A Master Data Management system is the single point of truth of all data company-wide. The problem we want to manage is related to unifying and harmonizing ambiguous and discordant information coming from multiple sources of the same organization. Every single piece of information can be replicated across several systems and referenced by different identifiers.
Data can be labeled in many ways and take separate routes from the acquisition to the utilization step.
We will proceed here by providing a sample scenario that happens in real cases.
A reference scenario: banking and insurance companies
A banking institution is usually surrounded by myriads of data coming from many different directions.
Typically, we can mention much more than the following divisions within such organizations: Private Banking, Insurance Services, Legal & Compliance, Asset Management, Id Services, Real Estate.
Those areas need to communicate across subsidiaries, external services, and government agencies for regulation purposes.
Each of those items corresponds to a separate data management system that gathers information about a bunch of business entities and turns them into contracts, services, transactions, and whatever is necessary to accomplish the business.
In reality, each division within the organization has a separate life. They are developed by different suppliers, shifted over time, rely on different technologies, they’re managed by people having divergent backgrounds and usually, they don’t even share the same vocabulary BUT they are making all the same business.
A banking/insurance system: different technology stacks, separate data flows, different languages.
How information diverges
From a system perspective, the issue may look merely technical with no consequences over the business. Having distinct technologies it is something that it is likely resolvable through system integration with custom developments or specialized tools.
Nevertheless, the mismatch is deeper than how it appears and it goes from the technical to the cultural level across all divisions of an organization.
The business relies on business objects that have a specific representation within each subsystem they live in.
The representation of the same business object is heterogeneous across the subsystems of the organization.
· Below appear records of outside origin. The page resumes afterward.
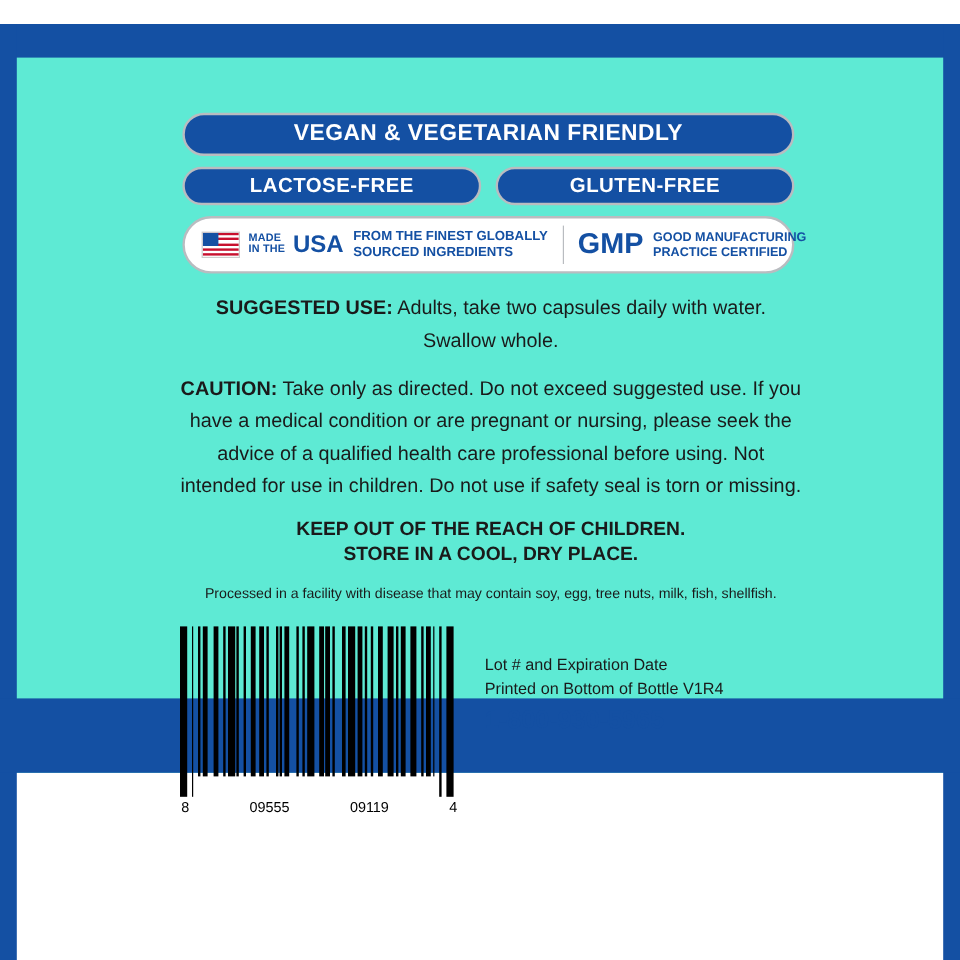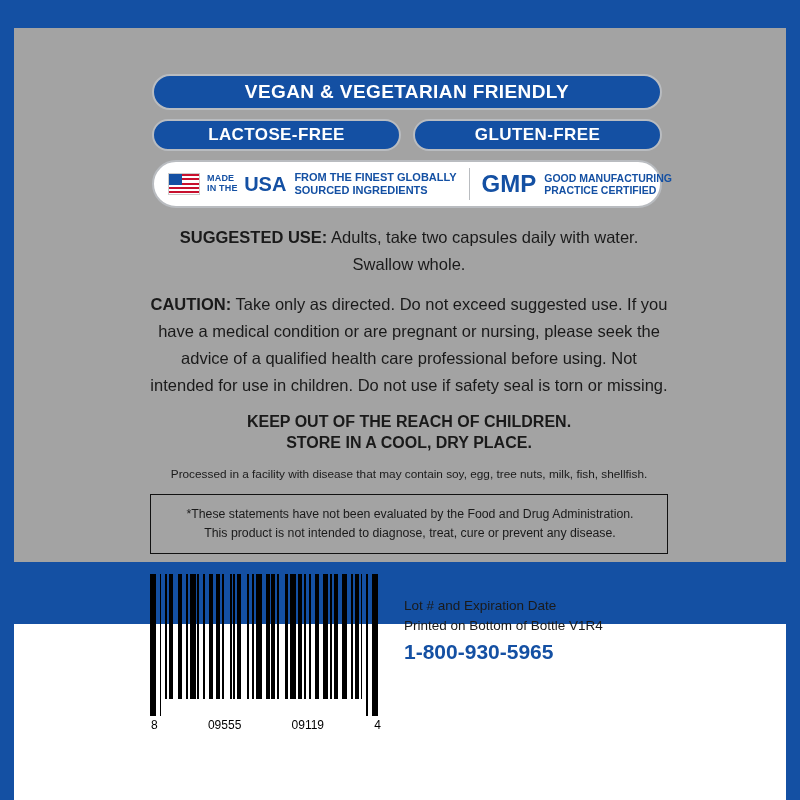--- a/index.html
+++ b/index.html
@@ -17,8 +17,9 @@
     position: relative;
     width: 800px;
     height: 624px;
-    background: #a3a3a3;
+    background: #5eead4;
     box-sizing: border-box;
+    margin-top: 20px;
   }
   
   .edge-left, .edge-right {

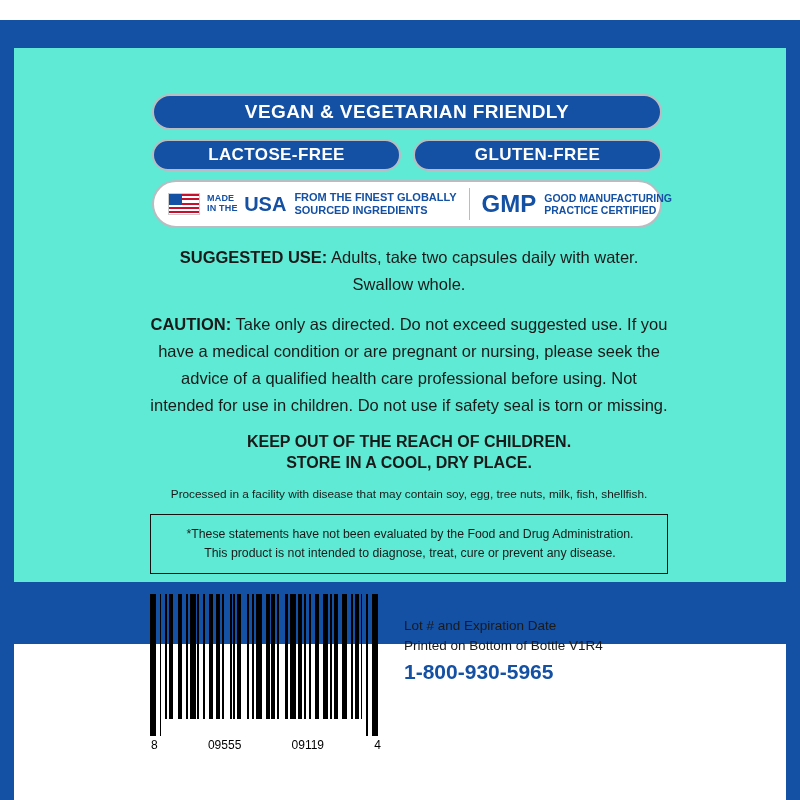--- a/index.html
+++ b/index.html
@@ -327,10 +327,6 @@
 
       <div class="allergen">Processed in a facility with disease that may contain soy, egg, tree nuts, milk, fish, shellfish.</div>
 
-      <div class="disclaimer">
-        <div>*These statements have not been evaluated by the Food and Drug Administration.</div>
-        <div>This product is not intended to diagnose, treat, cure or prevent any disease.</div>
-      </div>
     </div>
 
     <div class="bottom">

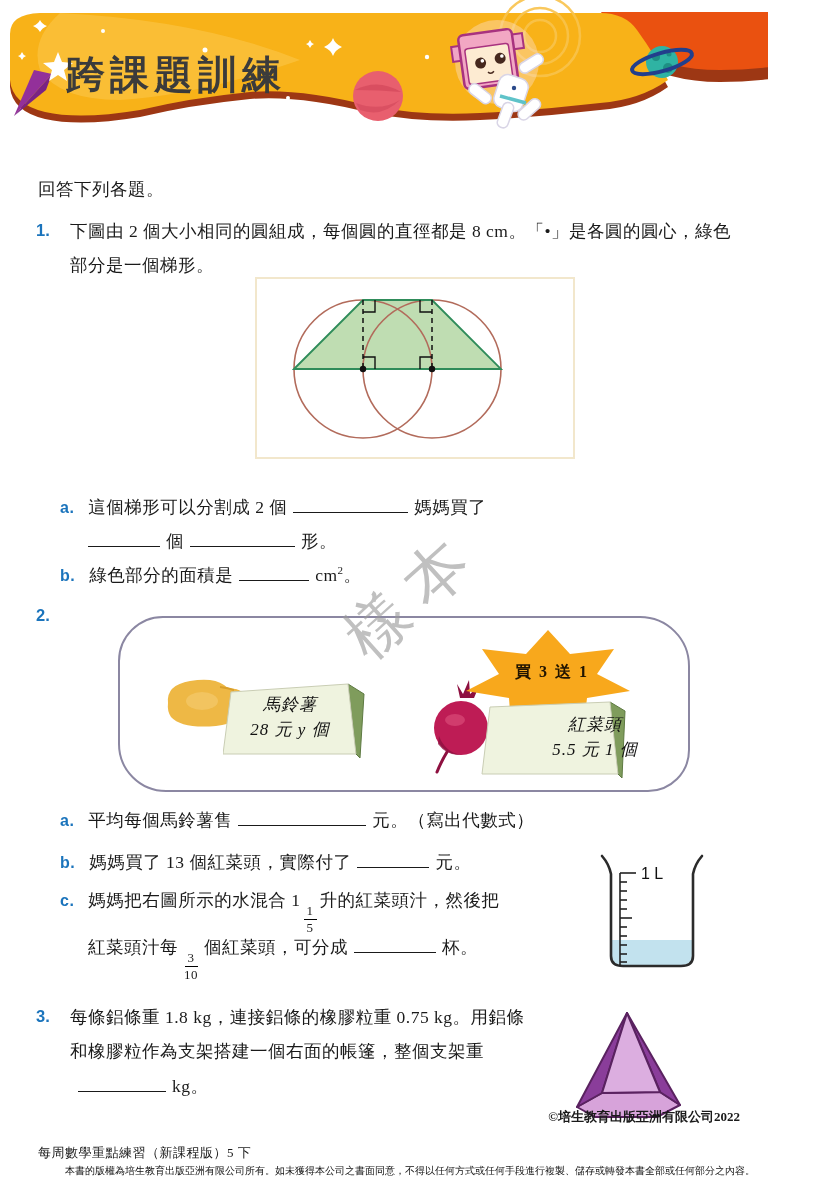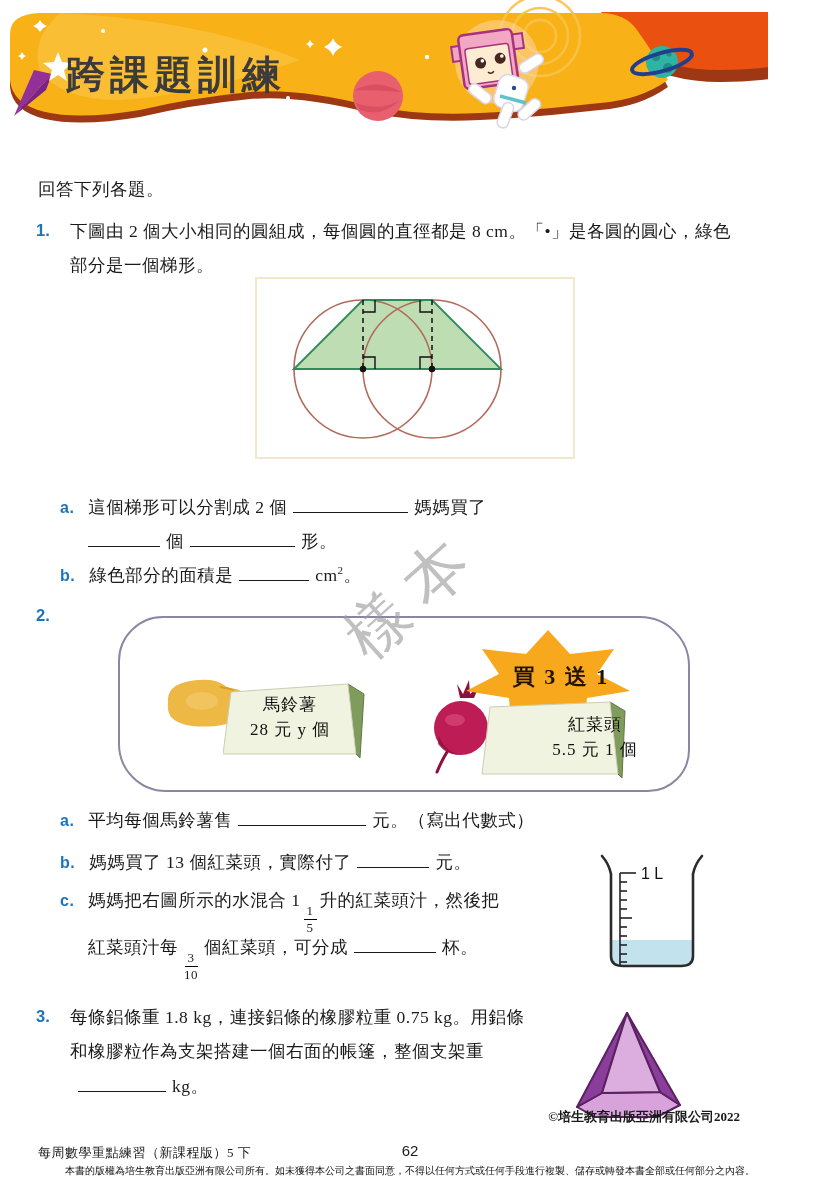--- a/index.html
+++ b/index.html
@@ -31,8 +31,8 @@
         border:2.5px solid #8b87a2;border-radius:45px 50px 42px 48px;box-sizing:border-box;}
   .signtext{position:absolute;text-align:center;font-size:17px;letter-spacing:1px;
         line-height:25px;color:#111;}
-  #burst-label{position:absolute;left:366px;top:44px;width:150px;text-align:center;
-        font-size:22px;font-weight:bold;letter-spacing:2px;color:#201400;}
+  #burst-label{position:absolute;left:357px;top:44px;width:150px;text-align:center;
+        font-size:16px;font-weight:bold;letter-spacing:2px;color:#201400;}
   
   #watermark{left:313px;top:556px;width:200px;height:76px;line-height:76px;text-align:center;
         font-size:62px;letter-spacing:16px;color:#9a9a9a;opacity:.62;

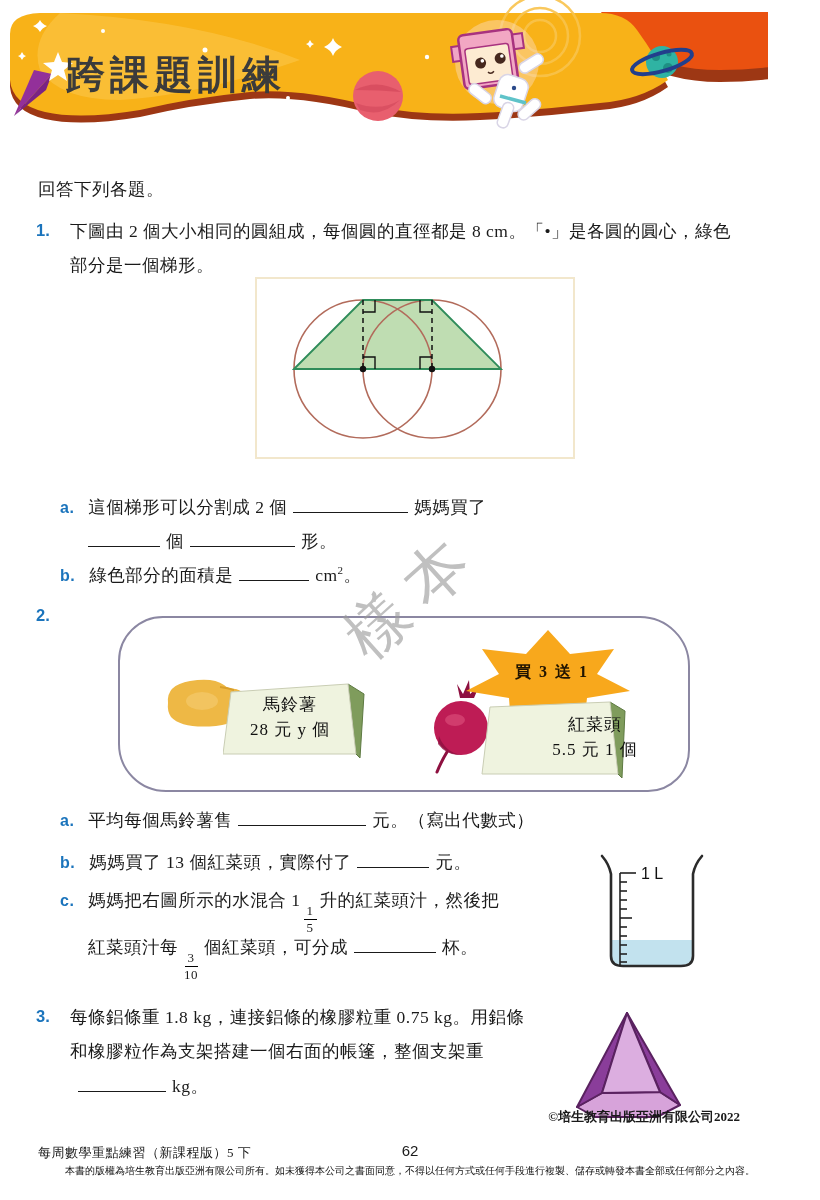--- a/index.html
+++ b/index.html
@@ -30,7 +30,7 @@
   #scene2{left:118px;top:616px;width:572px;height:176px;background:#fff;
         border:2.5px solid #8b87a2;border-radius:45px 50px 42px 48px;box-sizing:border-box;}
   .signtext{position:absolute;text-align:center;font-size:17px;letter-spacing:1px;
-        line-height:25px;color:#111;}
+        line-height:25px;color:#111;font-style:italic;}
   #burst-label{position:absolute;left:357px;top:44px;width:150px;text-align:center;
         font-size:16px;font-weight:bold;letter-spacing:2px;color:#201400;}
   

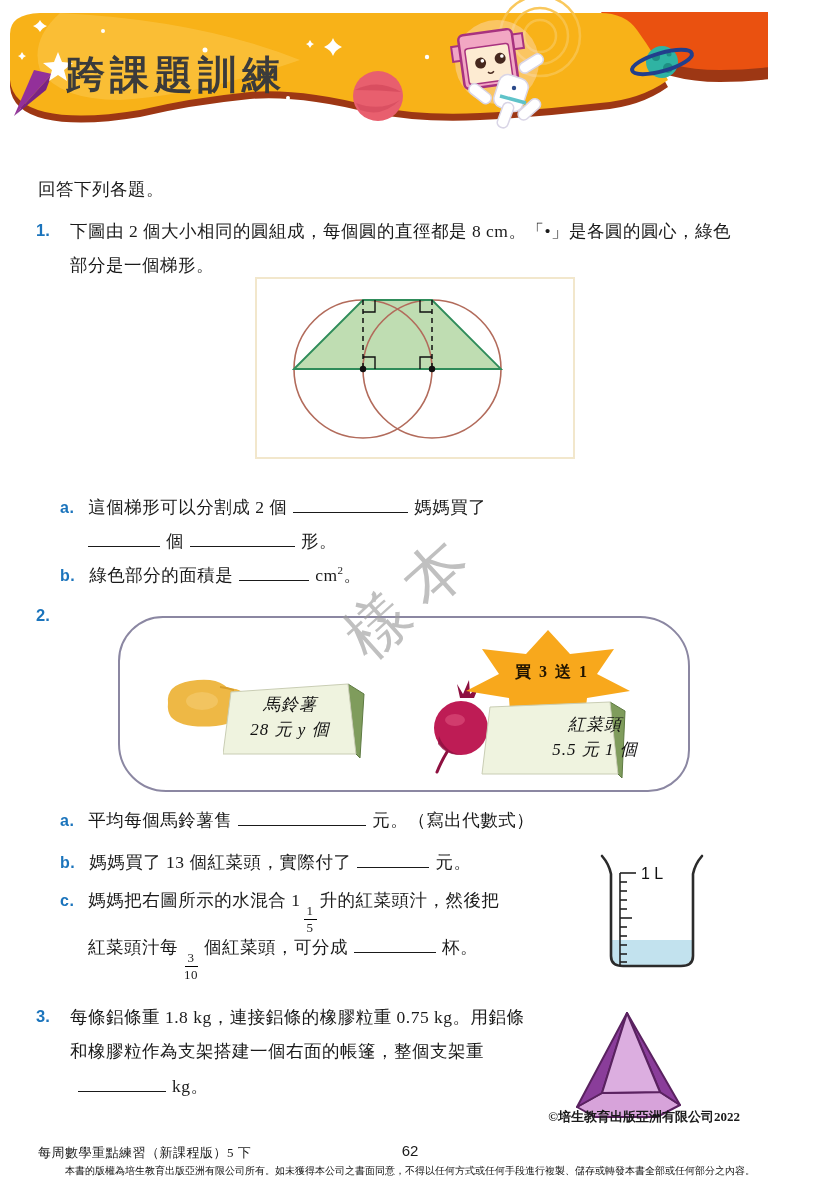--- a/index.html
+++ b/index.html
@@ -271,7 +271,6 @@
   </svg>
 
   <div id="footer-left" class="abs">每周數學重點練習（新課程版）5 下</div>
-  <div id="footer-page" class="abs">62</div>
   <div id="footer-right" class="abs">©培生教育出版亞洲有限公司2022</div>
   <div id="footer-copy" class="abs">本書的版權為培生教育出版亞洲有限公司所有。如未獲得本公司之書面同意，不得以任何方式或任何手段進行複製、儲存或轉發本書全部或任何部分之內容。</div>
For instance, a single person may be identified through an email within a marketing campaign, the unique registration id within the Real Estate division, or the fiscal code for the legal and compliance department. Every profile related to that person may have registered email, phone, and even a document id different from each other. That is, the same attribute “email” has different values for the same person creating ambiguities among data within the several subsystems of the organization.
Business models with many ambiguities.
The same ambiguity arises for all the other business objects bringing to models that contain a lack of clarity, misunderstandings, and data difficult to reuse without carrying out lots of mistakes.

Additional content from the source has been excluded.